When my mom died, my dad couldn’t face cleaning out her closet. I was just 19, and so it didn’t fully make sense to me why the closet had more meaning than any other space. I volunteered to do it, and along with my sister Lindsay and our childhood friend Marcie, I went through my mother’s clothes.
It was a quiet process, which is my lasting memory. Marcie took things out of the closet and my sister and I sorted through them. My sister, always meticulous, folded the clothes that we were going to keep. I don’t remember much else.
I do remember that Lindsay and I talked very little in those days just after our mother’s death. I think a lot of this was because we were still teenagers, unaccustomed to dealing with grief and loss and all of the difficult emotions we were experiencing. It’s not like either of us had a therapist to help us process or tell us that it was okay to feel conflicted about the terrible reality that we were facing.
But we had each other, and even if we didn’t really know how to communicate about loss, we moved through it together.
Twenty years later, I found myself in another closet, doing the same thing. It was the spring of 2018, and though I wasn’t ready to clear out all of Shawn’s clothes from our closet, I knew that some of them needed to go. I asked my sister to help.
I made piles – one of clothes to donate and another pile to keep. I wasn’t really sure what I was going to do with all of the extra shirts and ties I was saving, but I couldn’t bear to get rid of everything in those early days.

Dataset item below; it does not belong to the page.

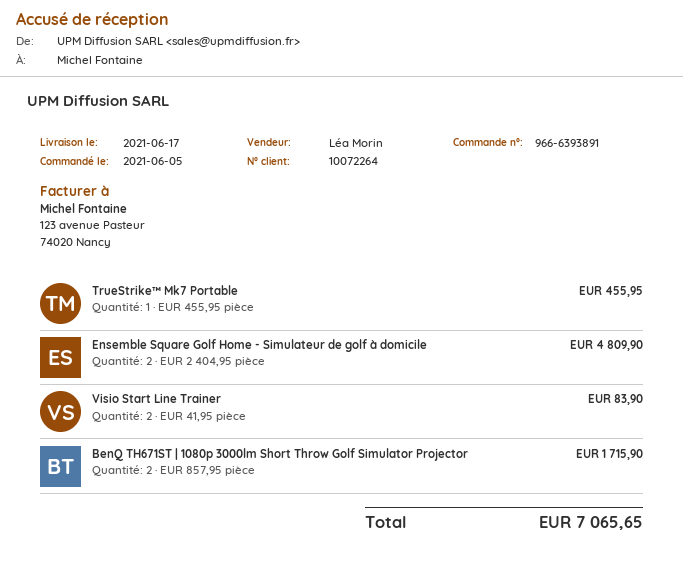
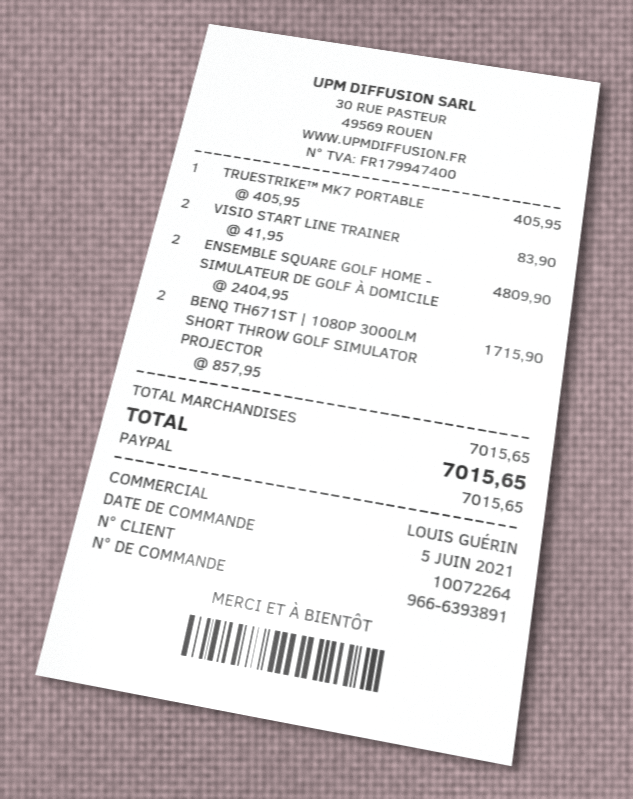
sales rep: Léa Morin -> LOUIS GUÉRIN
TrueStrike™ Mk7 Portable: 1 x 455.95 = 455.95 -> 1 x 405.95 = 405.95
total: 7065.65 -> 7015.65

Lindsay was quiet as I debated where I’d put each item of clothing. This was the way she approached my grief, and really all of the choices that I’ve made over the past three years. She said nothing unless I specifically asked her opinion and offered nothing but support when I made a decision. That meant that as I took things from the closet, she spent much of the time silently folding each article of clothing into a perfect square. Some of the clothes remained in my closet, and she folded those, too. Months later, as I’d be dressing for school or doing something else in my closet, I’d look over and see those perfect piles of Shawn’s shirts. I’d miss him in those moments, but I’d also feel comfort, because they reminded me of my sister and this small but important act of love.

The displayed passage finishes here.